-- Exercise --
Copy each line in the data that includes the word "teacher".

-- Supplied material --
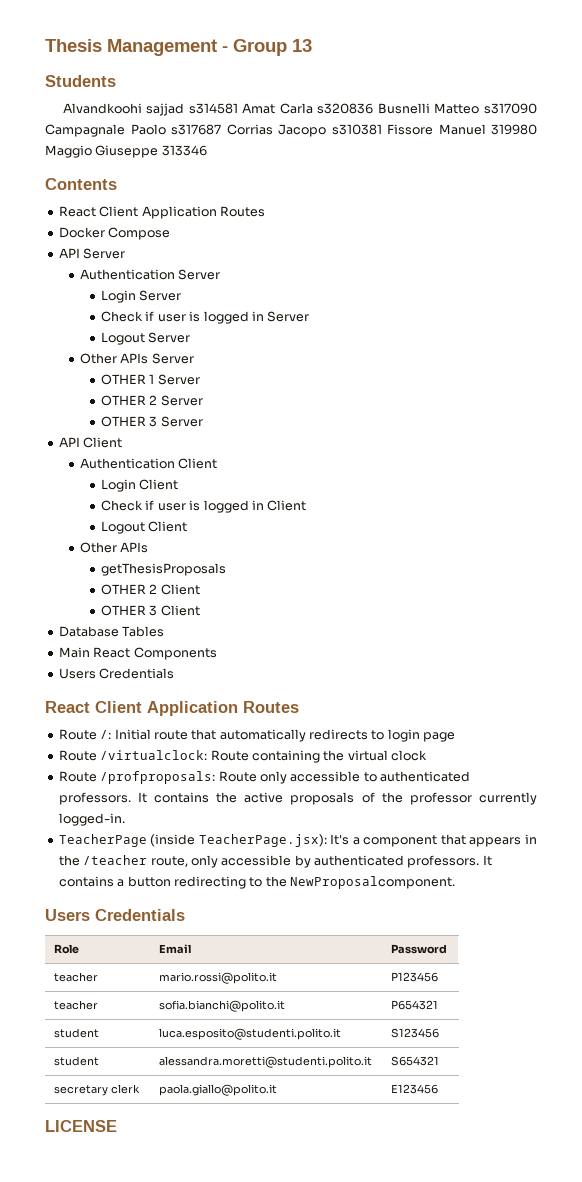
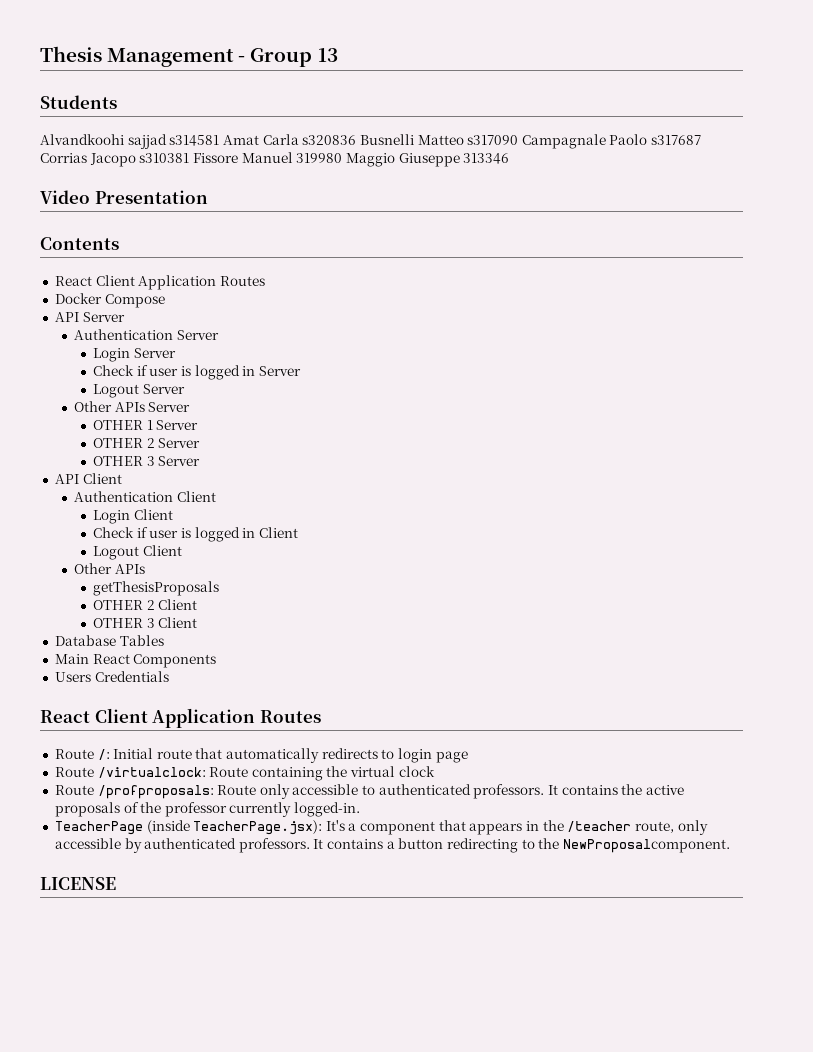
+ Video Presentation
  It contains a button redirecting to the NewProposalcomponent.
- Users Credentials
- Role | Email | Password
- teacher | mario.rossi@polito.it | P123456
- teacher | sofia.bianchi@polito.it | P654321
- student | luca.esposito@studenti.polito.it | S123456
- student | alessandra.moretti@studenti.polito.it | S654321
- secretary clerk | paola.giallo@polito.it | E123456

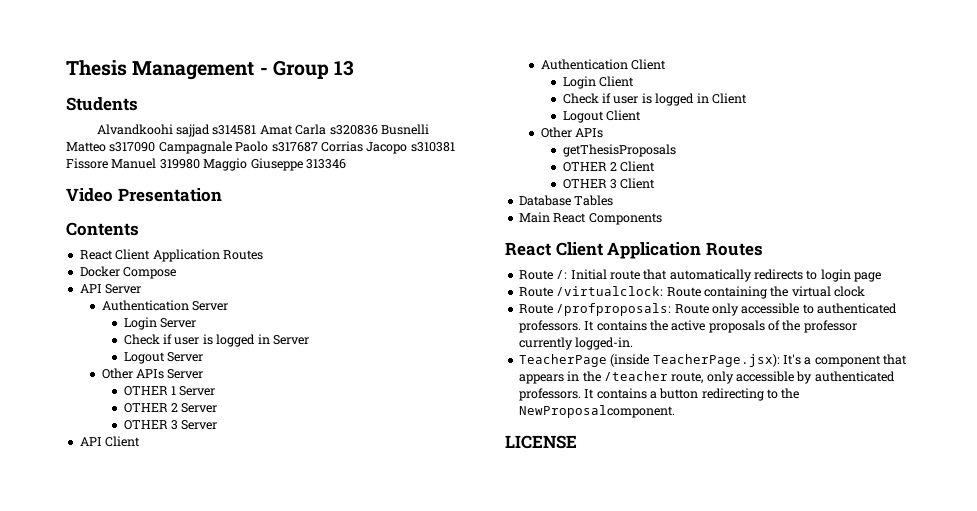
- Users Credentials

-- Solution to this exercise --
- teacher | mario.rossi@polito.it | P123456
- teacher | sofia.bianchi@polito.it | P654321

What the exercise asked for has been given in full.